Last week, he shared some choice words for new board member and downtown resident Theresa Yon, who joined the board after a nomination by Councilman Tony Wilkins.
“It is worth noting that as much as I loathe her untalented, bigoted bourgeoisie wannabe ass, she belonged on the DGI board as much as I do since she lives in Center Pointe with her sidekick,” Robert posted on March 19.
Yon, a vocal supporter of recent noise ordinance restrictions that were promoted by Center Pointe owner Roy Carroll, declined to comment for this article. Al Leonard, the Carroll Companies employee on the board, could not be reached despite multiple calls.
Vaughan said some of the comments on his blog is likely why some people on the board want to give him the ax.

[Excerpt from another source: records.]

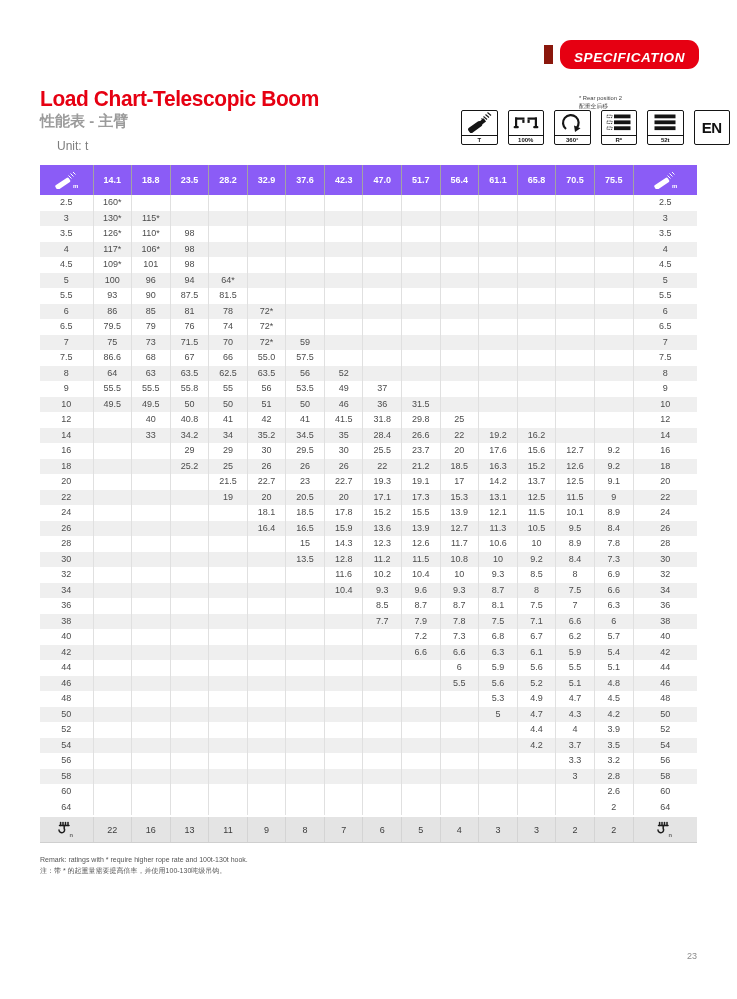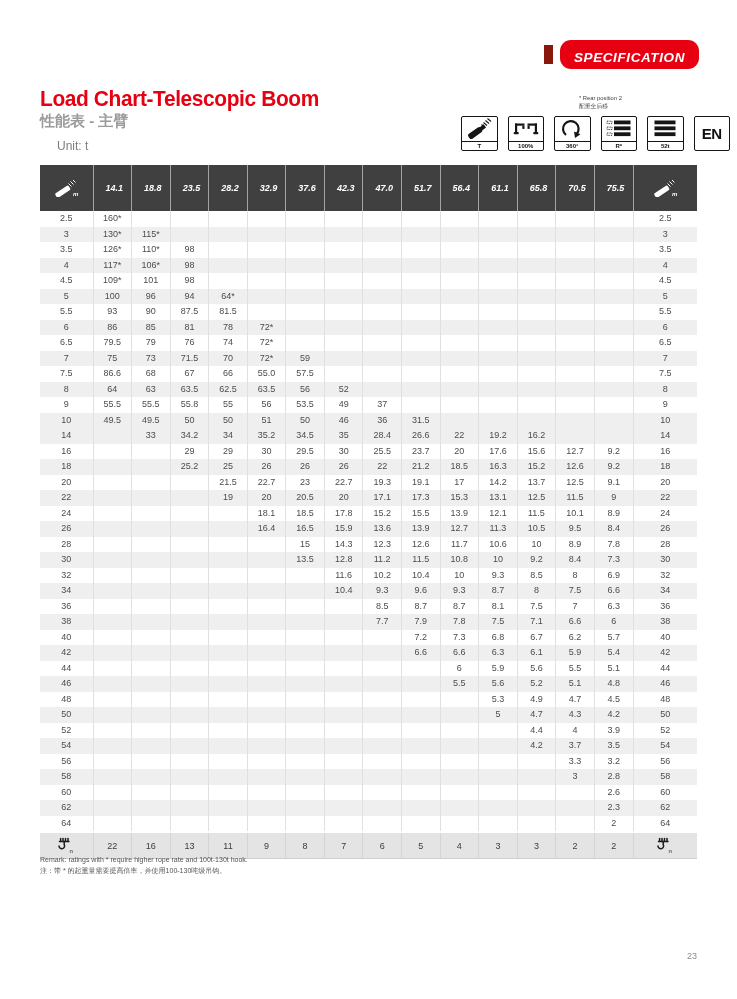--- a/index.html
+++ b/index.html
@@ -20,7 +20,7 @@
 
   
   .legend-note{position:absolute;left:579px;top:95px;font-size:5.8px;color:#3f3f3f;line-height:1.3;}
-  .legend{position:absolute;left:461px;top:116px;display:flex;gap:10px;justify-content:flex-end;}
+  .legend{position:absolute;left:461px;top:110px;display:flex;gap:10px;justify-content:flex-end;}
   .legend-box{width:34.5px;height:33px;border:1.6px solid #151515;border-radius:2px;background:#fff;
               display:flex;flex-direction:column;}
   .legend-icon{flex:1;display:flex;align-items:center;justify-content:center;overflow:hidden;}

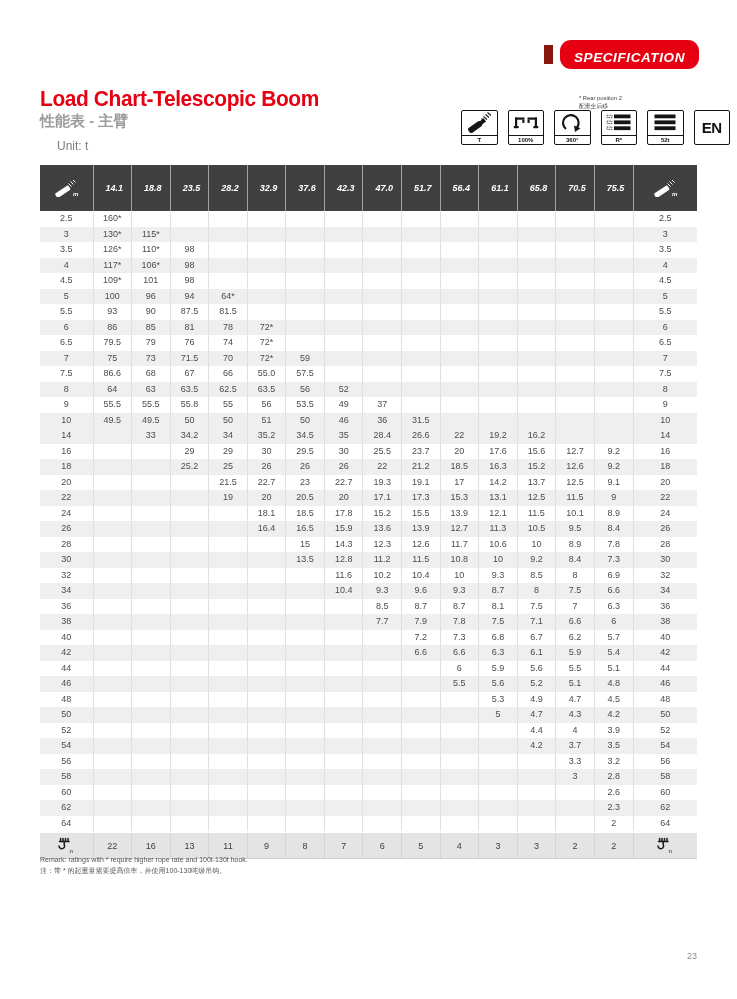--- a/index.html
+++ b/index.html
@@ -32,8 +32,8 @@
   
   .table-wrap{position:absolute;left:40px;top:165px;width:657px;}
   table{border-collapse:collapse;table-layout:fixed;width:657px;}
-  thead th{background:#404040;color:#fff;font-size:9px;font-weight:600;height:22px;
-           border-right:1px solid #a3a3a3;padding:12px;text-align:center;font-style:italic;}
+  thead th{background:#8b5cf6;color:#fff;font-size:9px;font-weight:600;height:22px;
+           border-right:1px solid #a3a3a3;padding:4px;text-align:center;}
   thead th:last-child{border-right:none;}
   tbody td{font-size:9px;color:#4c4c4c;text-align:center;height:15.5px;padding:0;
            border-right:1px solid #e0e0e0;line-height:15.5px;}

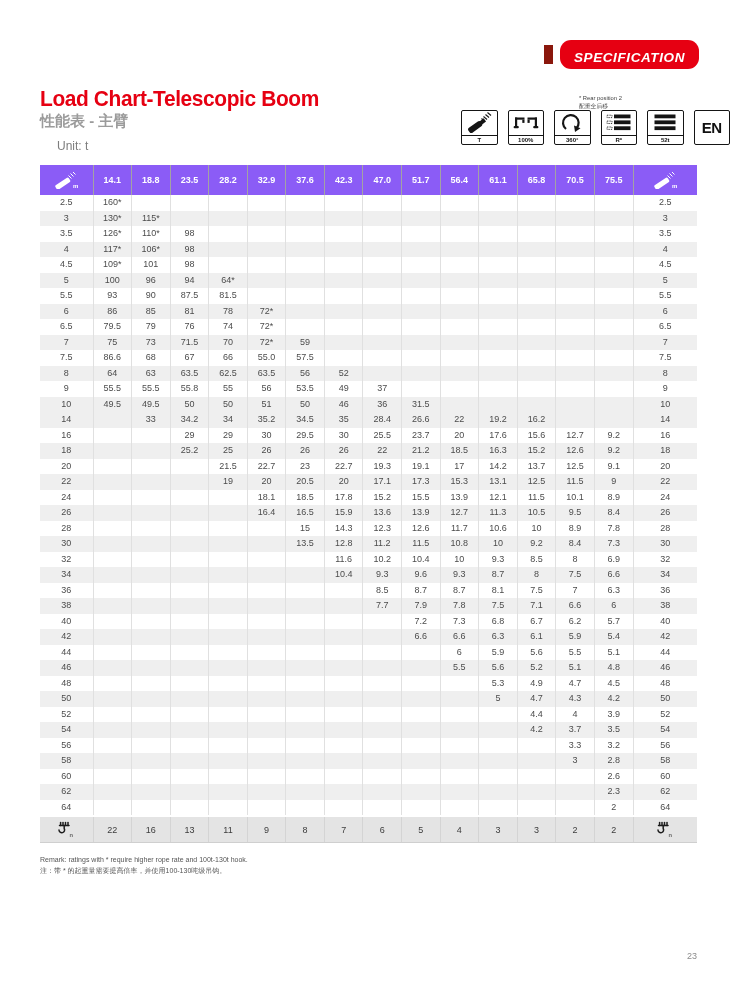--- a/index.html
+++ b/index.html
@@ -450,6 +450,24 @@
             <td></td>
             <td class="radius">10</td>
           </tr>
+          <tr class="">
+            <td class="radius">12</td>
+            <td></td>
+            <td>40</td>
+            <td>40.8</td>
+            <td>41</td>
+            <td>42</td>
+            <td>41</td>
+            <td>41.5</td>
+            <td>31.8</td>
+            <td>29.8</td>
+            <td>25</td>
+            <td></td>
+            <td></td>
+            <td></td>
+            <td></td>
+            <td class="radius">12</td>
+          </tr>
           <tr class="stripe">
             <td class="radius">14</td>
             <td></td>

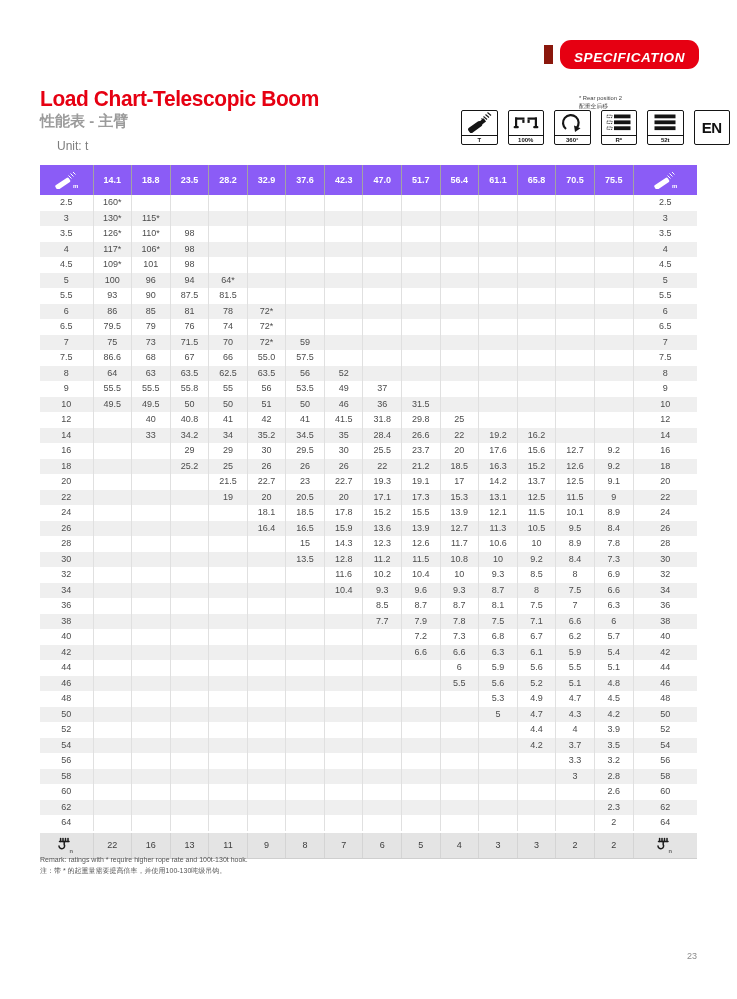--- a/index.html
+++ b/index.html
@@ -900,24 +900,6 @@
             <td>2.6</td>
             <td class="radius">60</td>
           </tr>
-          <tr class="stripe">
-            <td class="radius">62</td>
-            <td></td>
-            <td></td>
-            <td></td>
-            <td></td>
-            <td></td>
-            <td></td>
-            <td></td>
-            <td></td>
-            <td></td>
-            <td></td>
-            <td></td>
-            <td></td>
-            <td></td>
-            <td>2.3</td>
-            <td class="radius">62</td>
-          </tr>
           <tr class="">
             <td class="radius">64</td>
             <td></td>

“You know obviously he didn’t do himself any favors by some of his blog posts and I think really that’s where it comes from,” Vaughan said. “It’s one thing to repeat what someone says, it’s another thing to disparage the person. I think it’s about style. You know not everybody is going to agree or disagree, but I do think it’s more about style.”
Robert said he should be able to speak his mind and be listened to by Downtown Greensboro Inc.
“You better believe that I have the right to talk,” he said. “I’ve earned that right, the moment that they took one of my dollars.”
Despite his frustrations, Robert added that Downtown Greensboro Inc. has made some significant improvements to the board and its process in the last year.
McClinton said the issues raised by Robert’s conflict with other board members predate his role on it and speak to a deeper issue with the way the entity functions.
“Often when you say something that seems to question the way things are done or the way things have always been done it feels very retaliatory,” she said. “They don’t want to be questioned about things. You get the sense if you ask a question that it’s not welcome and that you’re just supposed to show up and say yes to things. I’ve always gotten the sense that discussion is unwelcome.”
Some of the most recent conflict stemmed from a change in process, in which board’s executive committee made decisions about allocations of funds rather than being approved by the entire body as happened previously, McClinton said. There have been times in the past that McClinton said she questioned planned expenditures, such at $80,000 for newspaper corrals, but was concerned like Robert that funding was being approved without the full board’s support.
“It seems to me like we have a fiduciary responsibility to discuss how the money is spent and to vote on it,” she said.